Python File Operations

Janne Kemppainen |

Knowing how to handle files in your programming language of choice is an essential skill for any developer. After reading this post you should be comfortable doing file operations in Python.

If you’re totally new to working with files, don’t worry! I’ll try to explain everything in enough detail so that you should be able to pick it up and start applying the knowledge in practice.

Open and close a file

Many tutorials on the internet start by telling you to open a file using the built-in function open()and then they tell you to use the file.close() method to close the file handle and release system resources. Personally, I think that as a beginner you shouldn’t even need to know about the close method since the recommended and most pythonic way to open and close files is to use a context manager.

Simplified, a context manager is a thing that you can use to safely work with resources in Python. When your code moves out of the context manager’s scope, Python will automatically call the needed cleanup functions for you, even if exceptions were thrown. With the file open context this means that your files will always be properly closed.

The context is constructed using the with ... as keywords. The open() function acts as the context manager, and the file handle is named using the as keyword:

with open('myfile.txt') as f:
    # do work

The first and only required parameter is the file path. It can be relative to the current directory, or an absolute path. You can use os.path from Python’s standard library to build it.

In this example the file object is now available as the variable f, and you can perform operations on it. For simple cases it is ok to use f as a general variable name. Often your code will become cleaner if you give it a proper name, though. So stop to think if the variable should be called mp3_file or something similar instead.
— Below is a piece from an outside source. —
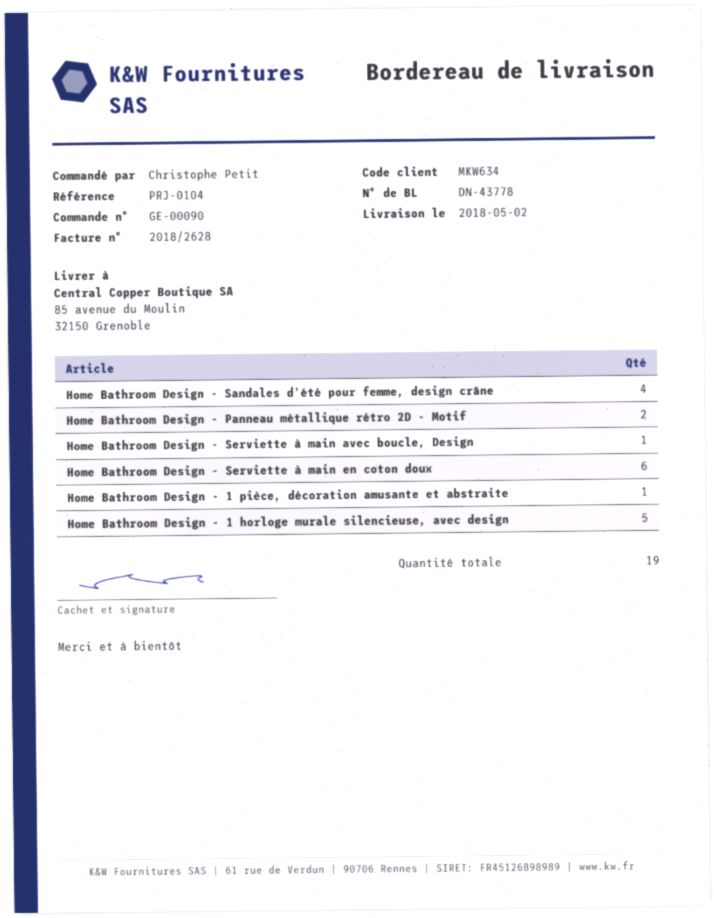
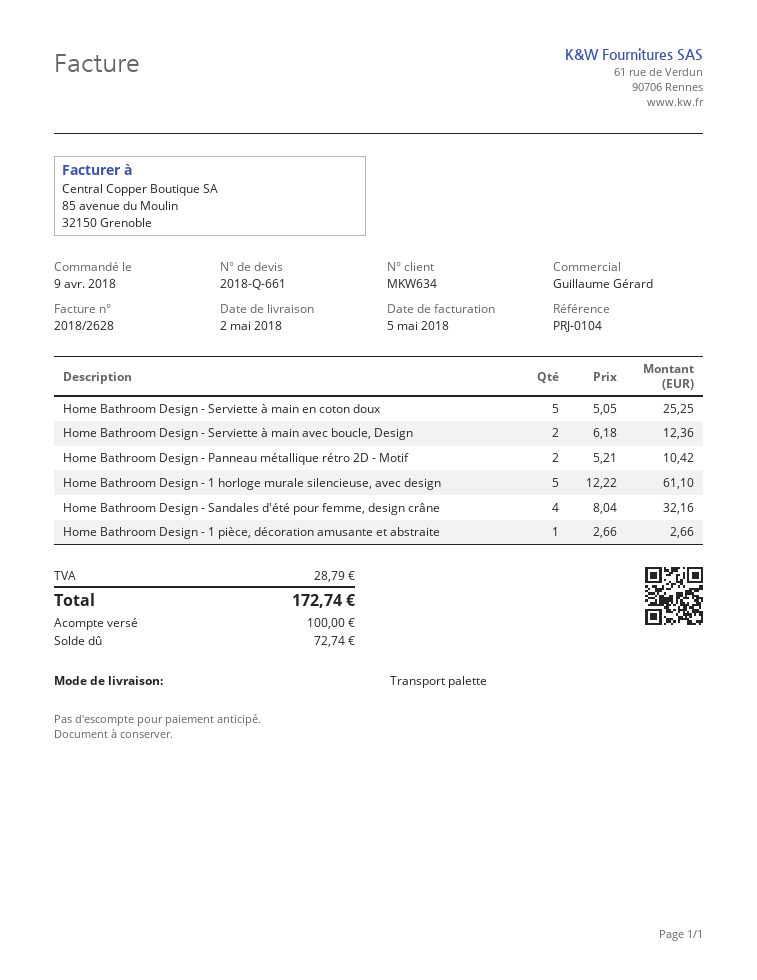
Home Bathroom Design - Serviette à main avec boucle, Design: 1 -> 2
Home Bathroom Design - Serviette à main en coton doux: 6 -> 5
Files can be opened in different modes. The default mode reads the file as text, but you can also write, append and create new files. Binary files, such as images, need to be opened in the binary mode since their contents cannot be meaningfully interpreted as text.

ModeDescription
"r"Read only, raise FileNotFoundError if the file doesn’t exist
"w"Write only, overwrite existing files or create a new file if it doesn’t exist
"a"Append at the end of an existing file or create a new file
"x"Create a file, fail if it already exists
"r+"Read and write, does not create a new file
"w+"Write and read, overwrite existing file or create a new file
"a+"Append and read, append to an existing file or create a new file
"b"Binary mode (images, video, executables, etc.), combine with one of the previous modes to work with binary files

The mode can be defined as the second argument to open(). It needs to be a string containing one of the opening modes, and you can include 'b' to switch to the binary mode, for example:

with open('video.mp4', 'rb') as video_file:
    # work with video.mp4 in binary read mode

In this case you would need to handle the data as bytes.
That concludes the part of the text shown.